Roxy can feel it thudding hard against the back of her wrist, and then fuck knows how but suddenly it's thudding against her chest, against the matching mad beat of her own, and Katy's got a mouthful of her tongue. It's quick and inelegant, the press of a thigh and the response of another, a brief battle for dominance and then a shuddering syncopated rhythm, stone floor cold against Roxy’s back where her shirt’s rucked up and then beneath her palms when she twists herself on top, and two swallowed groans of release.

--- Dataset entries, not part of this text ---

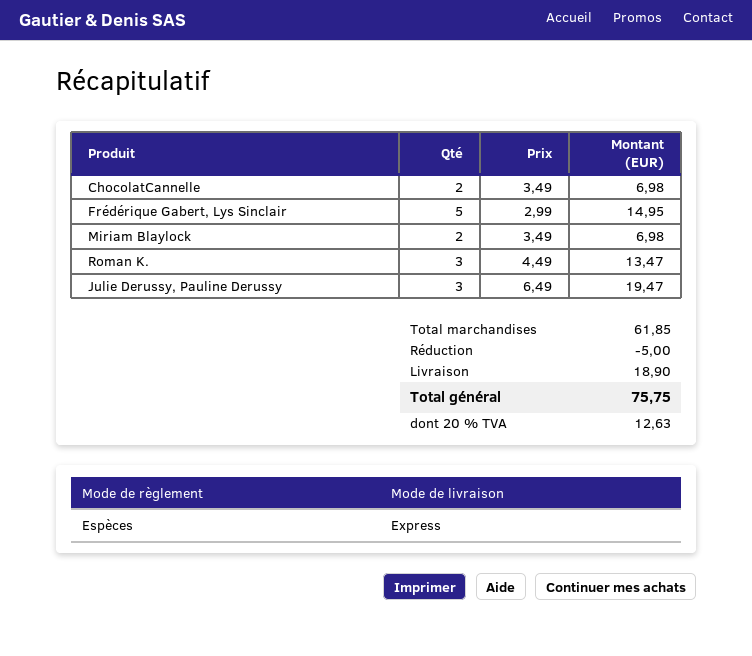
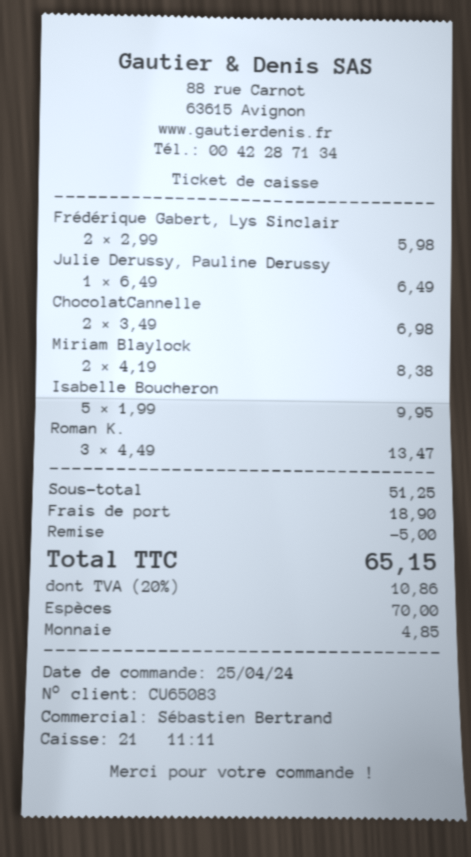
Frédérique Gabert, Lys Sinclair: 5 x 2.99 = 14.95 -> 2 x 2.99 = 5.98
Miriam Blaylock: 2 x 3.49 = 6.98 -> 2 x 4.19 = 8.38
Julie Derussy, Pauline Derussy: 3 x 6.49 = 19.47 -> 1 x 6.49 = 6.49
Isabelle Boucheron: none -> 5 x 1.99 = 9.95
subtotal: 61.85 -> 51.25
tax: 20% = 12.63 -> 20% = 10.86
total: 75.75 -> 65.15

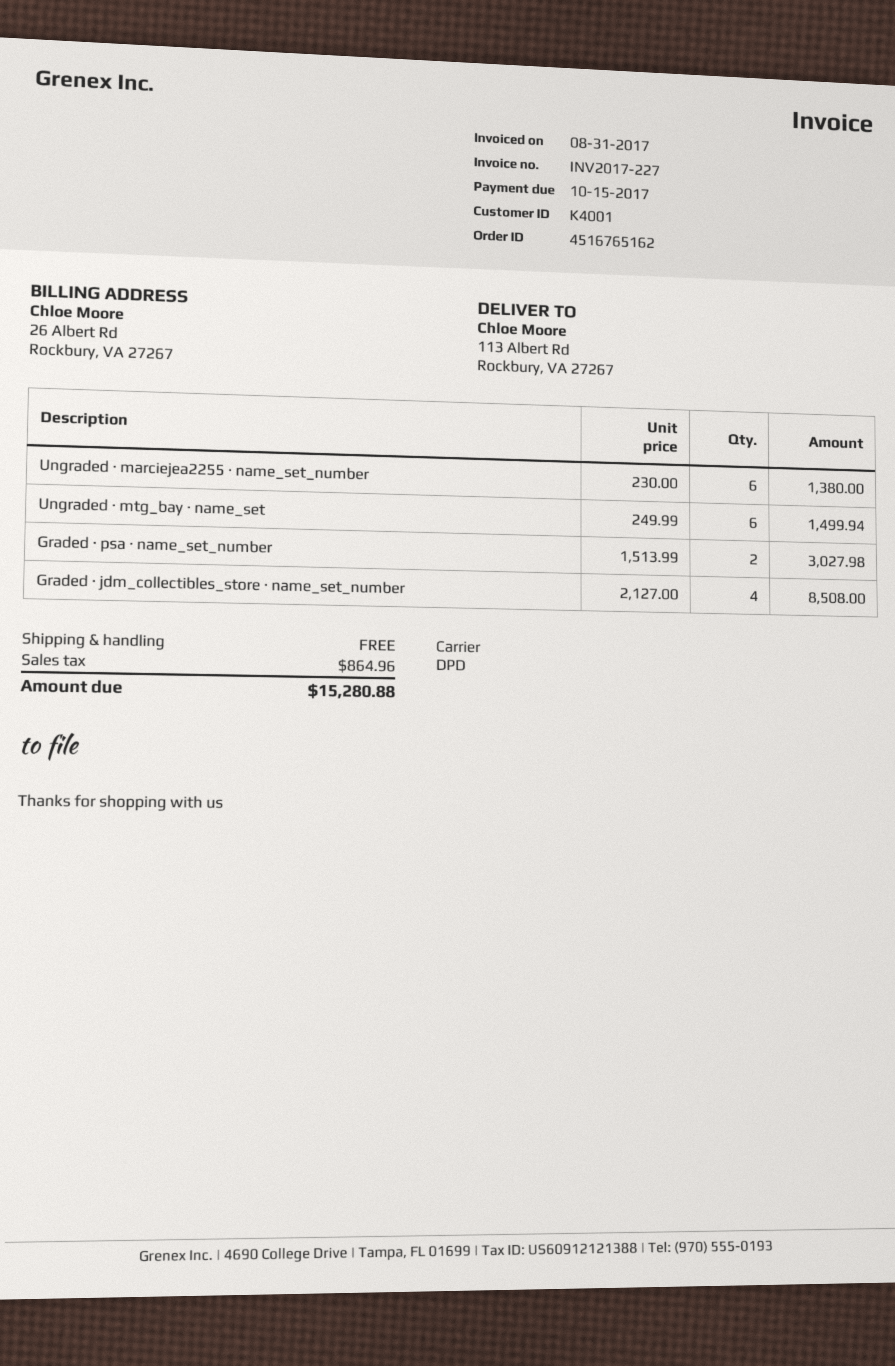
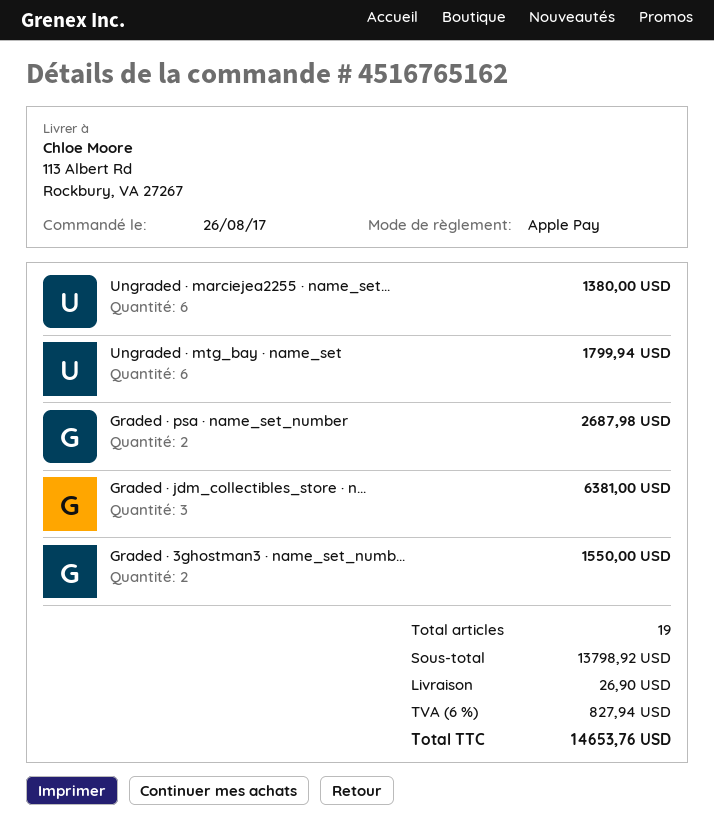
Ungraded · mtg_bay · name_set: 6 for 1499.94 -> 6 for 1799.94
Graded · psa · name_set_number: 2 for 3027.98 -> 2 for 2687.98
Graded · jdm_collectibles_store · name_set_number: 4 for 8508.00 -> 3 for 6381.00
Graded · 3ghostman3 · name_set_numb...: none -> 2 for 1550.00
shipping: 0.00 -> 26.90
tax: 864.96 -> 827.94
total: 15280.88 -> 14653.76

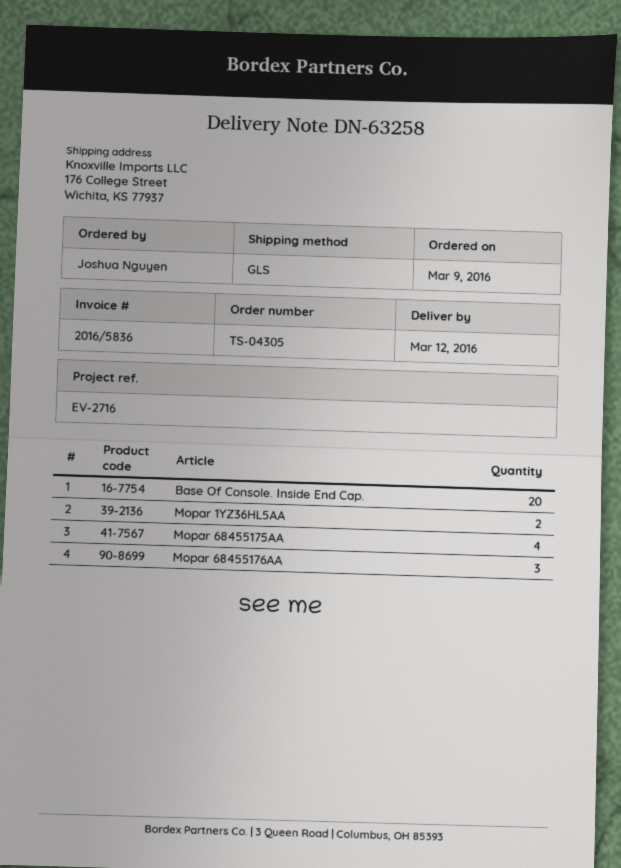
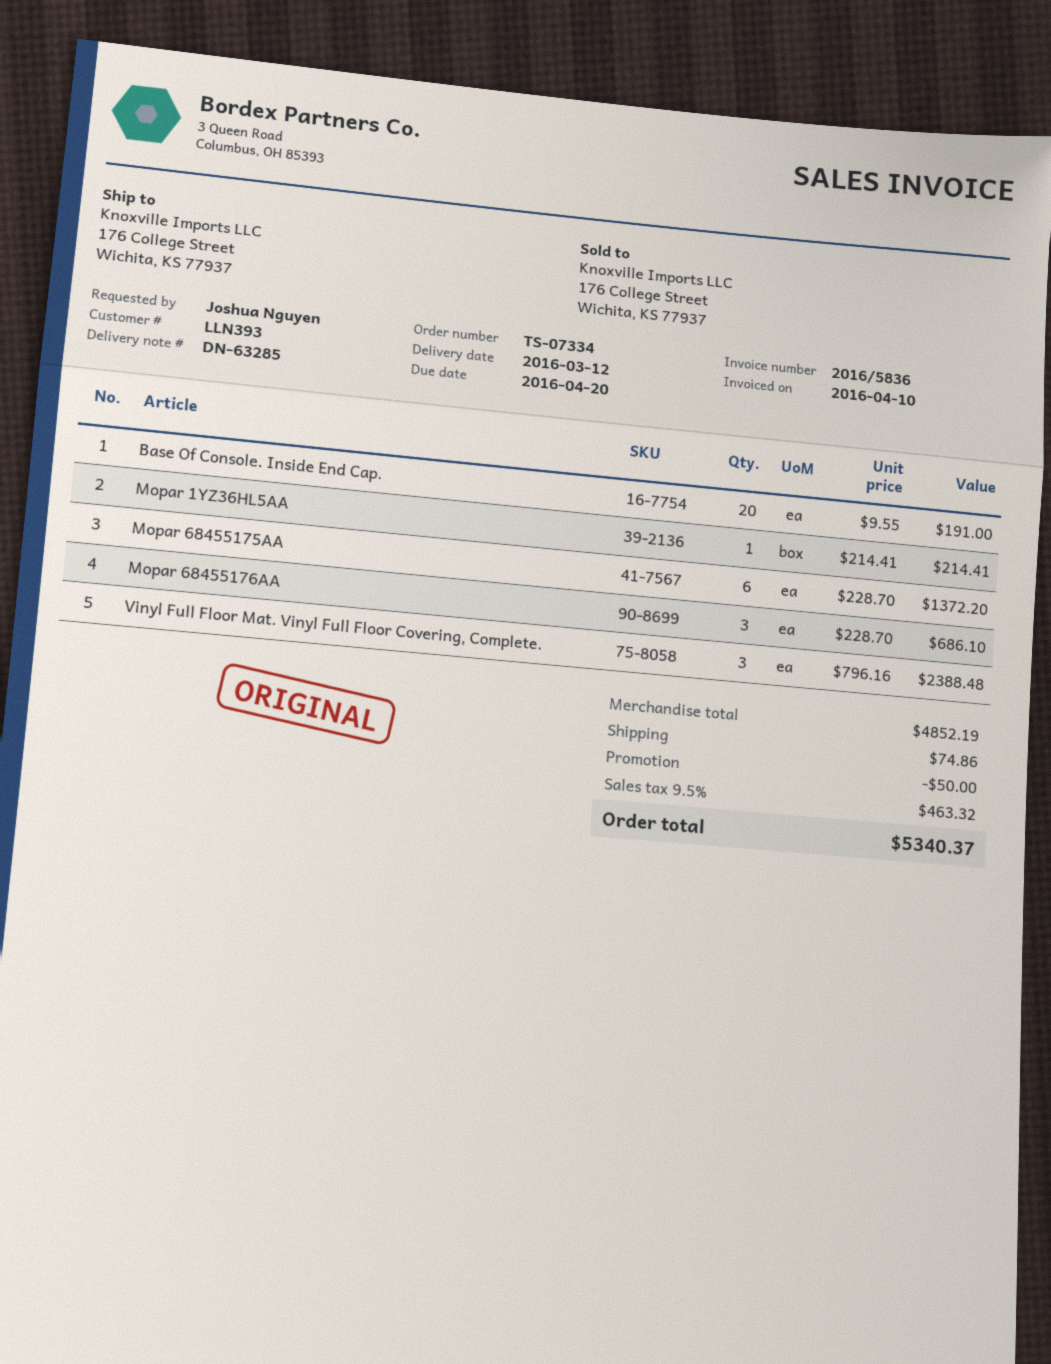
order number: TS-04305 -> TS-07334
delivery note number: DN-63258 -> DN-63285
Mopar 1YZ36HL5AA: 2 -> 1
Mopar 68455175AA: 4 -> 6
Vinyl Full Floor Mat. Vinyl Full Floor Covering, Complete.: none -> 3

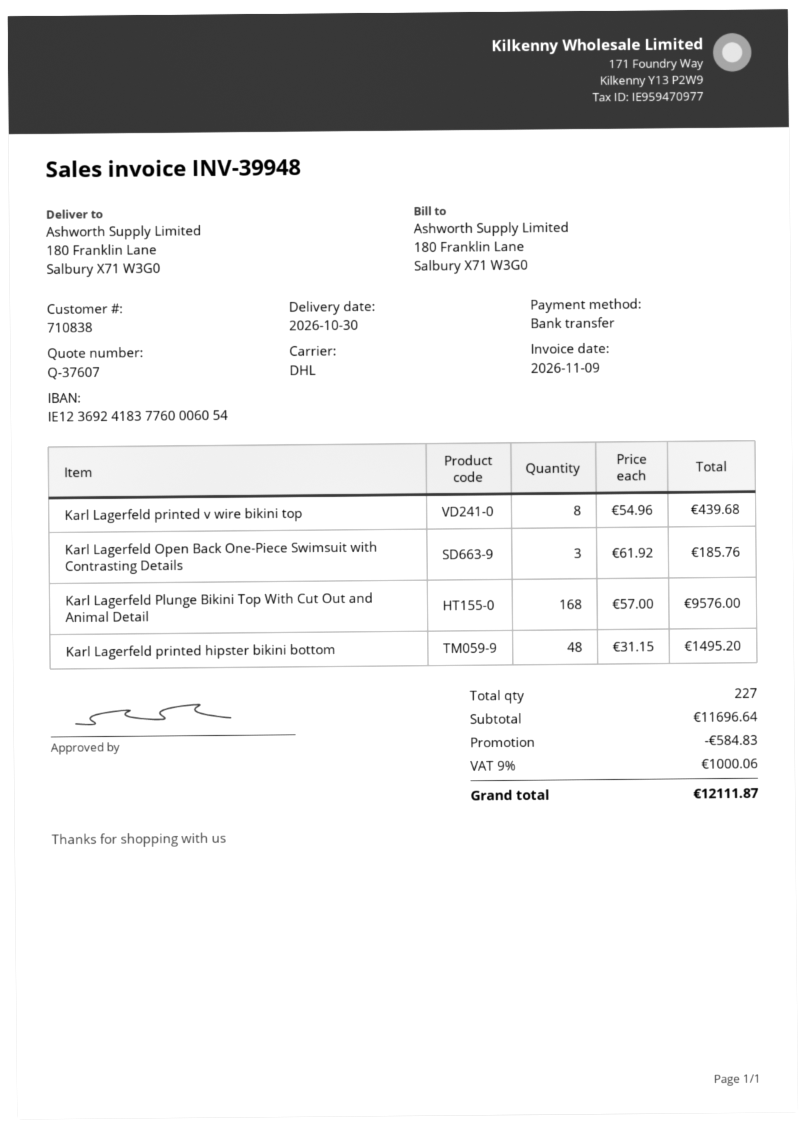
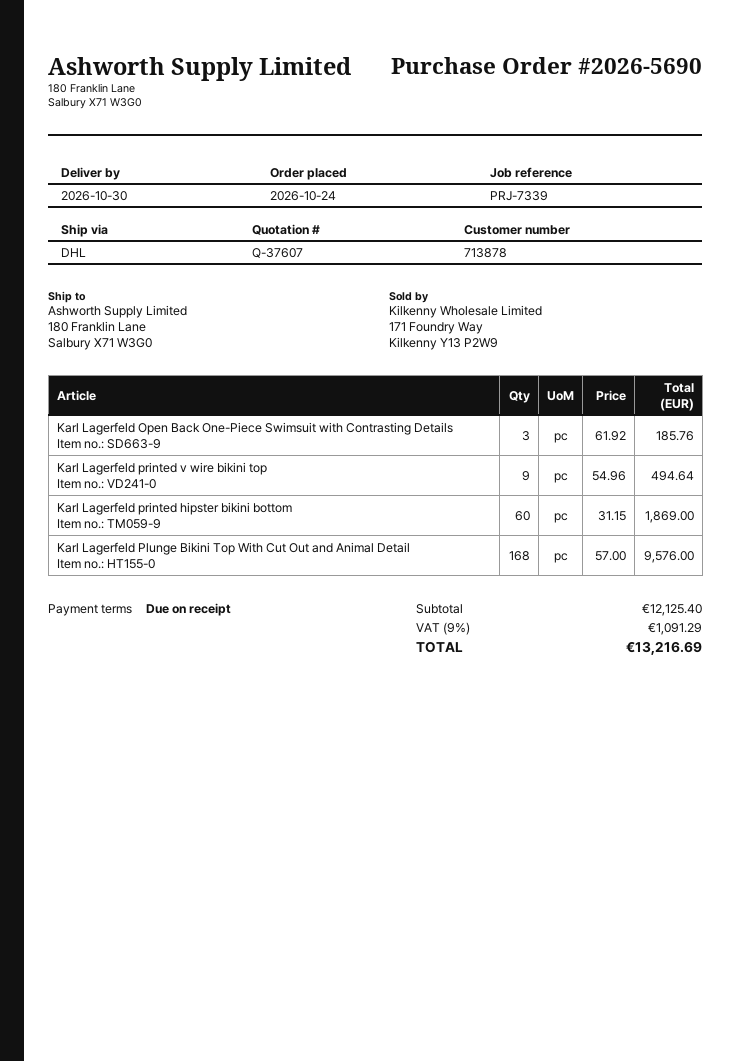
customer number: 710838 -> 713878
Karl Lagerfeld printed v wire bikini top: 8 x 54.96 = 439.68 -> 9 x 54.96 = 494.64
Karl Lagerfeld printed hipster bikini bottom: 48 x 31.15 = 1495.20 -> 60 x 31.15 = 1869.00
subtotal: 11696.64 -> 12125.40
discount: 584.83 -> none
tax: 9% = 1000.06 -> 9% = 1091.29
total: 12111.87 -> 13216.69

Pelleas recovers first, at least slightly, just enough to smirk - like a horrifying clone of Eggsy, which is _not_ the face Roxy wants lodged in her brain at a time like this, thanks - and say, "We been sharing a hotel room all week and you steam my glasses up on the floor in a villain's lair? What's - oh fuck. Fucking hell. Mo, my love, sorry bout that, yeah?"

Glasses. Roxy almost wishes she'd impaled herself on those spikes after all. "Merlin," she mumbles as she's disentangling and trying to pat her mussed hair back into place and swipe the sweat off her forehead and spit off her mouth. "That was… hideously unprofessional, I'm so sorry."

"Come on, now, we've all seen much worse." He sounds amused, which is probably better than the alternatives - annoyed or disappointed or disgusted - but no less mortifying. "You're not the first. Fairly normal reaction to averted danger, I'd say. I closed the screen and muted the speakers, it wasn't broadcast to the whole department."

"Small mercies."

"Door at your two o'clock is the safe passage out. No saws, no gas, no falling floors. Kay and Galahad are on their way to the Rover from the north side, so if you want to bag the driver's seat before they get there I suggest you make a move."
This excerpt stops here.